* TO DO *
Your copy should match the records exactly, apart from the pictures, which stay out.

* EXERCISE DATA *
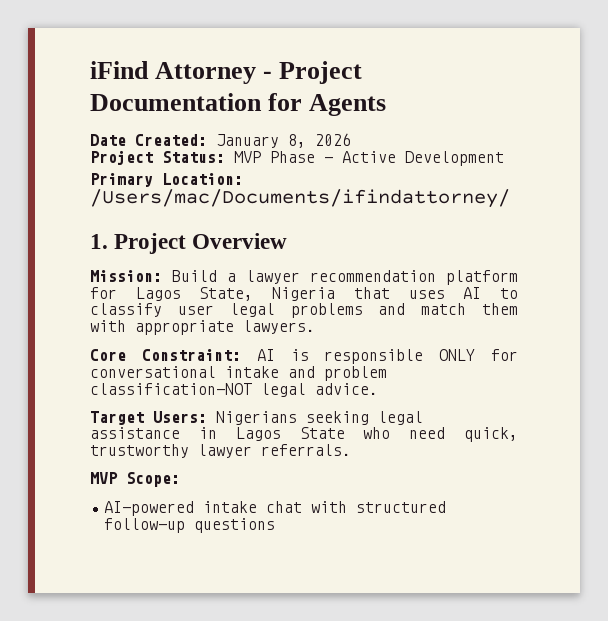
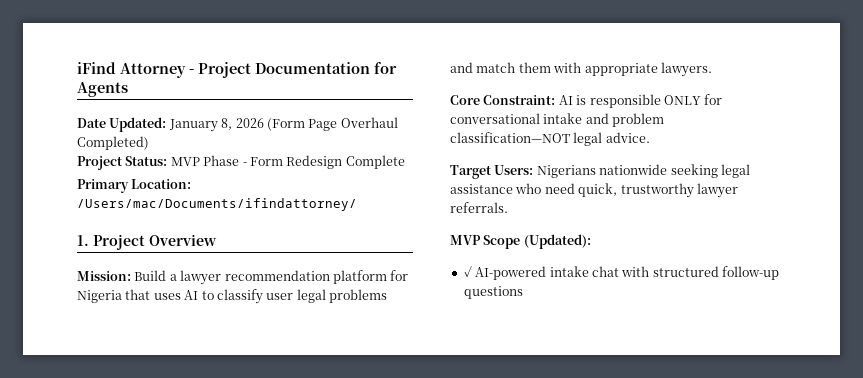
- Date Created: January 8, 2026
+ Date Updated: January 8, 2026 (Form Page Overhaul Completed)
- Project Status: MVP Phase - Active Development
+ Project Status: MVP Phase - Form Redesign Complete
- Mission: Build a lawyer recommendation platform for Lagos State, Nigeria that uses AI to classify user legal problems and match them with appropriate lawyers.
+ Mission: Build a lawyer recommendation platform for Nigeria that uses AI to classify user legal problems and match them with appropriate lawyers.
- Target Users: Nigerians seeking legal assistance in Lagos State who need quick, trustworthy lawyer referrals.
+ Target Users: Nigerians nationwide seeking legal assistance who need quick, trustworthy lawyer referrals.
- MVP Scope:
- AI-powered intake chat with structured follow-up questions
+ MVP Scope (Updated):
+ ✓ AI-powered intake chat with structured follow-up questions

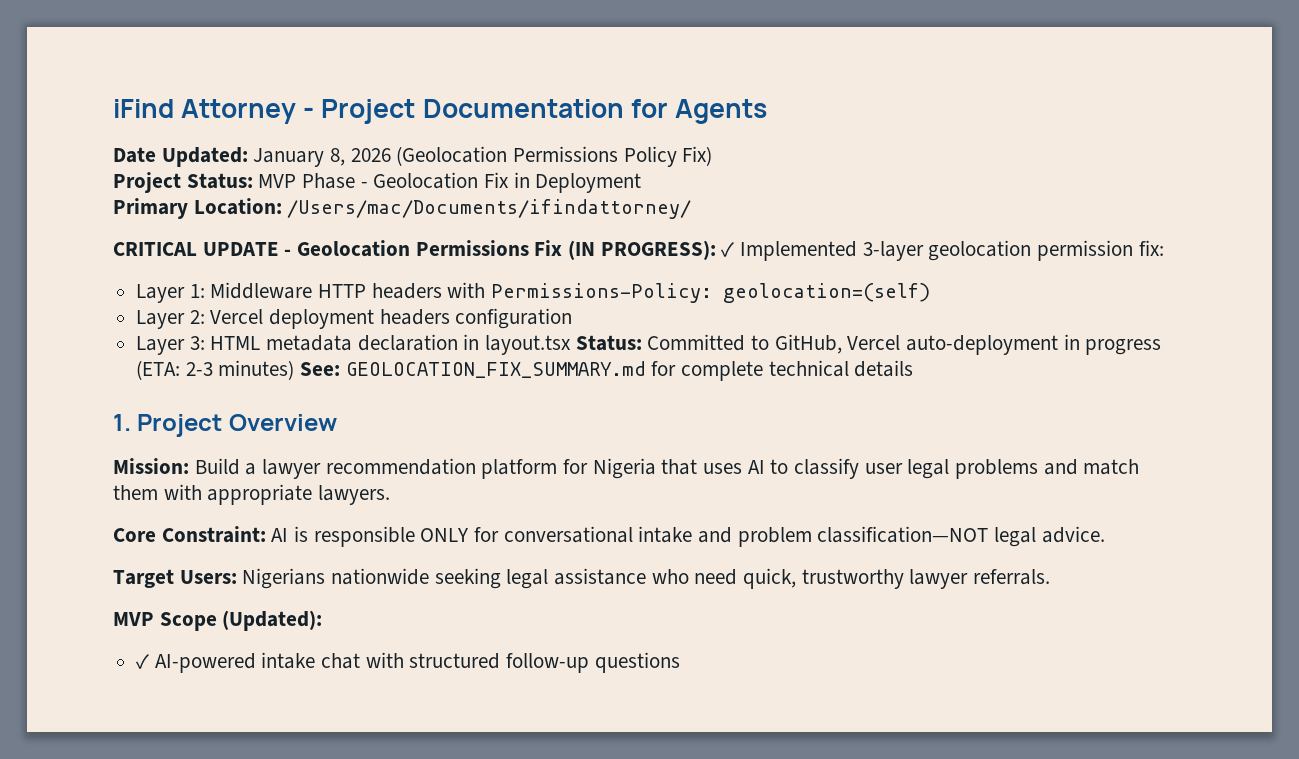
- Date Updated: January 8, 2026 (Form Page Overhaul Completed)
+ Date Updated: January 8, 2026 (Geolocation Permissions Policy Fix)
- Project Status: MVP Phase - Form Redesign Complete
+ Project Status: MVP Phase - Geolocation Fix in Deployment
+ CRITICAL UPDATE - Geolocation Permissions Fix (IN PROGRESS): ✓ Implemented 3-layer geolocation permission fix:
+ Layer 1: Middleware HTTP headers with Permissions-Policy: geolocation=(self)
+ Layer 2: Vercel deployment headers configuration
+ Layer 3: HTML metadata declaration in layout.tsx Status: Committed to GitHub, Vercel auto-deployment in progress (ETA: 2-3 minutes) See: GEOLOCATION_FIX_SUMMARY.md for complete technical details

* WRITTEN ANSWER *
- Date Created: January 8, 2026
+ Date Updated: January 8, 2026 (Form Page Overhaul Completed)
- Project Status: MVP Phase - Active Development
+ Project Status: MVP Phase - Form Redesign Complete
- Mission: Build a lawyer recommendation platform for Lagos State, Nigeria that uses AI to classify user legal problems and match them with appropriate lawyers.
+ Mission: Build a lawyer recommendation platform for Nigeria that uses AI to classify user legal problems and match them with appropriate lawyers.
- Target Users: Nigerians seeking legal assistance in Lagos State who need quick, trustworthy lawyer referrals.
+ Target Users: Nigerians nationwide seeking legal assistance who need quick, trustworthy lawyer referrals.
- MVP Scope:
- AI-powered intake chat with structured follow-up questions
+ MVP Scope (Updated):
+ ✓ AI-powered intake chat with structured follow-up questions

- Date Updated: January 8, 2026 (Form Page Overhaul Completed)
+ Date Updated: January 8, 2026 (Geolocation Permissions Policy Fix)
- Project Status: MVP Phase - Form Redesign Complete
+ Project Status: MVP Phase - Geolocation Fix in Deployment
+ CRITICAL UPDATE - Geolocation Permissions Fix (IN PROGRESS): ✓ Implemented 3-layer geolocation permission fix:
+ Layer 1: Middleware HTTP headers with Permissions-Policy: geolocation=(self)
+ Layer 2: Vercel deployment headers configuration
+ Layer 3: HTML metadata declaration in layout.tsx Status: Committed to GitHub, Vercel auto-deployment in progress (ETA: 2-3 minutes) See: GEOLOCATION_FIX_SUMMARY.md for complete technical details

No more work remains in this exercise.